The Role of Feedback Alignment in Self-Distillation
Abstract
Language models often perform better when its prompt includes helpful context, such as feedback on a previous attempt. Self-distillation trains the model to achieve this performance without the context at inference time. It matches the model's output distribution across two settings: a student that sees only the question, and a self-teacher that also sees the context. What the model learns depends on what context the self-teacher receives, yet its design (e.g. its structure, granularity, and alignment with the student's reasoning) remains largely unexplored. We study feedback design by training a solver on feedback from a frozen critic. We compare three conditions: (i) a binary reward (GRPO), (ii) the reference solution, and (iii) a step-by-step critique aligned to the solver's reasoning trace. Step-aligned critique yields the largest gains, beating GRPO by 16.11 points in Avg@12 on the evaluation set and reference-solution-conditioned self-distillation by 5.27 points.
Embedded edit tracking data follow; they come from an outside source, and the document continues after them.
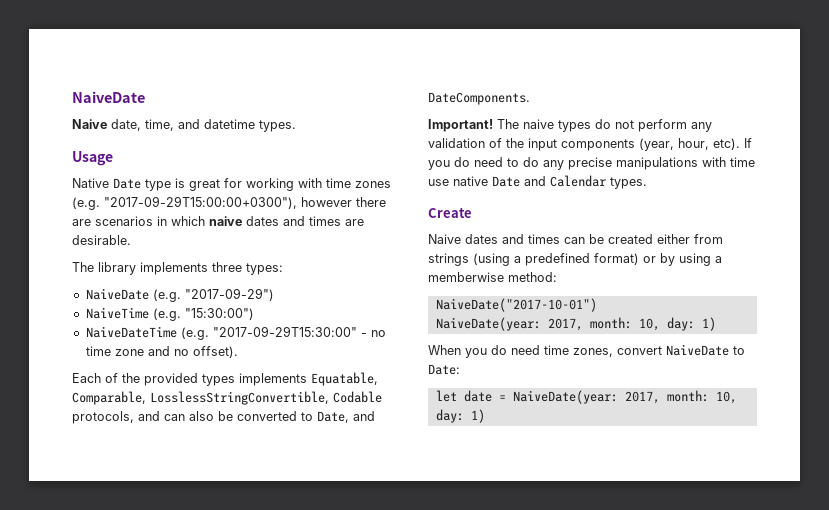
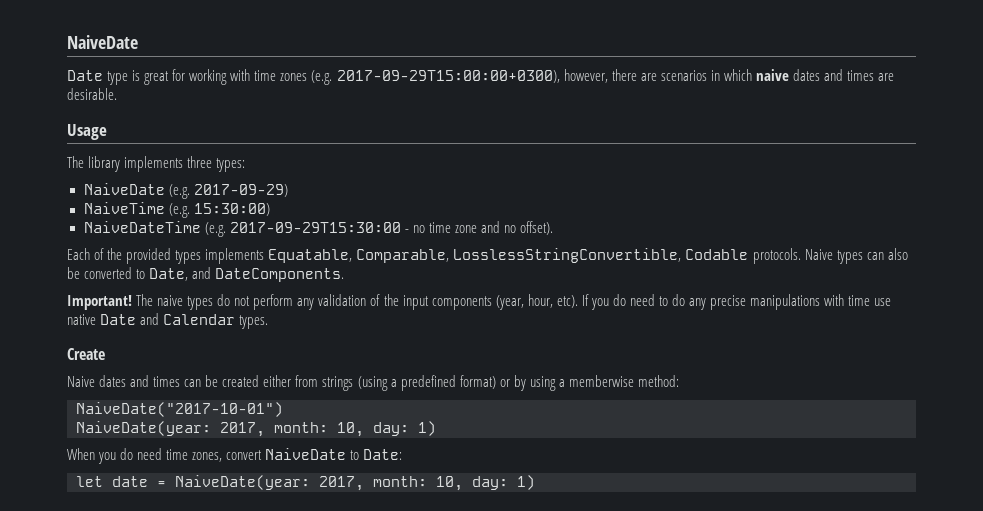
- Naive date, time, and datetime types.
- Usage
- Native Date type is great for working with time zones (e.g. "2017-09-29T15:00:00+0300"), however there are scenarios in which naive dates and times are desirable.
+ Date type is great for working with time zones (e.g. 2017-09-29T15:00:00+0300), however, there are scenarios in which naive dates and times are desirable.
+ Usage
- NaiveDate (e.g. "2017-09-29")
+ NaiveDate (e.g. 2017-09-29)
- NaiveTime (e.g. "15:30:00")
+ NaiveTime (e.g. 15:30:00)
- NaiveDateTime (e.g. "2017-09-29T15:30:00" - no time zone and no offset).
+ NaiveDateTime (e.g. 2017-09-29T15:30:00 - no time zone and no offset).
- Each of the provided types implements Equatable, Comparable, LosslessStringConvertible, Codable protocols, and can also be converted to Date, and DateComponents.
+ Each of the provided types implements Equatable, Comparable, LosslessStringConvertible, Codable protocols. Naive types can also be converted to Date, and DateComponents.

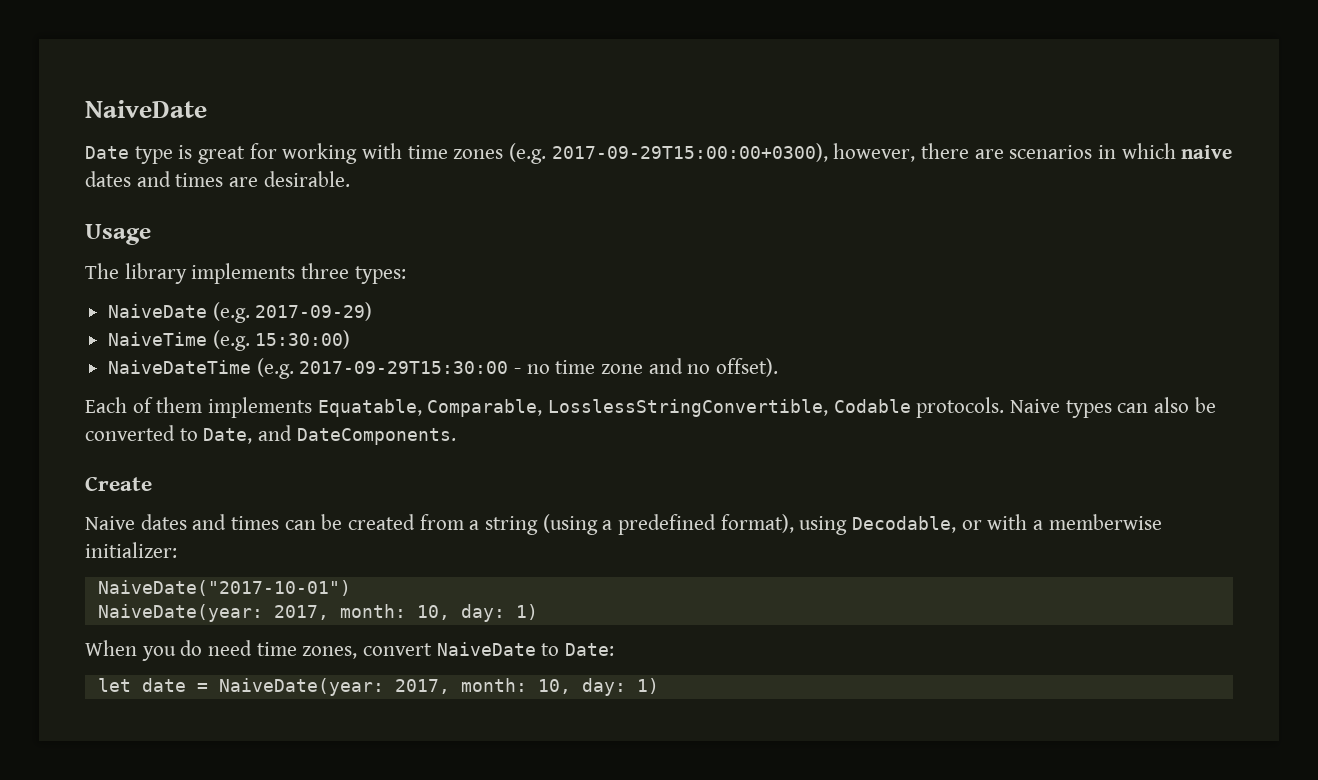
- Each of the provided types implements Equatable, Comparable, LosslessStringConvertible, Codable protocols.
+ Each of them implements Equatable, Comparable, LosslessStringConvertible, Codable protocols.
- Important! The naive types do not perform any validation of the input components (year, hour, etc). If you do need to do any precise manipulations with time use native Date and Calendar types.
- Naive dates and times can be created either from strings (using a predefined format) or by using a memberwise method:
+ Naive dates and times can be created from a string (using a predefined format), using Decodable, or with a memberwise initializer:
Per-token advantage analysis explains why: step-aligned feedback concentrates distributional shifts at the tokens where reasoning fails, acting as implicit process supervision. In contrast, the reference solution spreads signal across all tokens, because an alternative derivation diverges from the solver's trace even at correct steps. This suggests that structural alignment between feedback and the solver's reasoning is one of the main drivers of self-distillation effectiveness.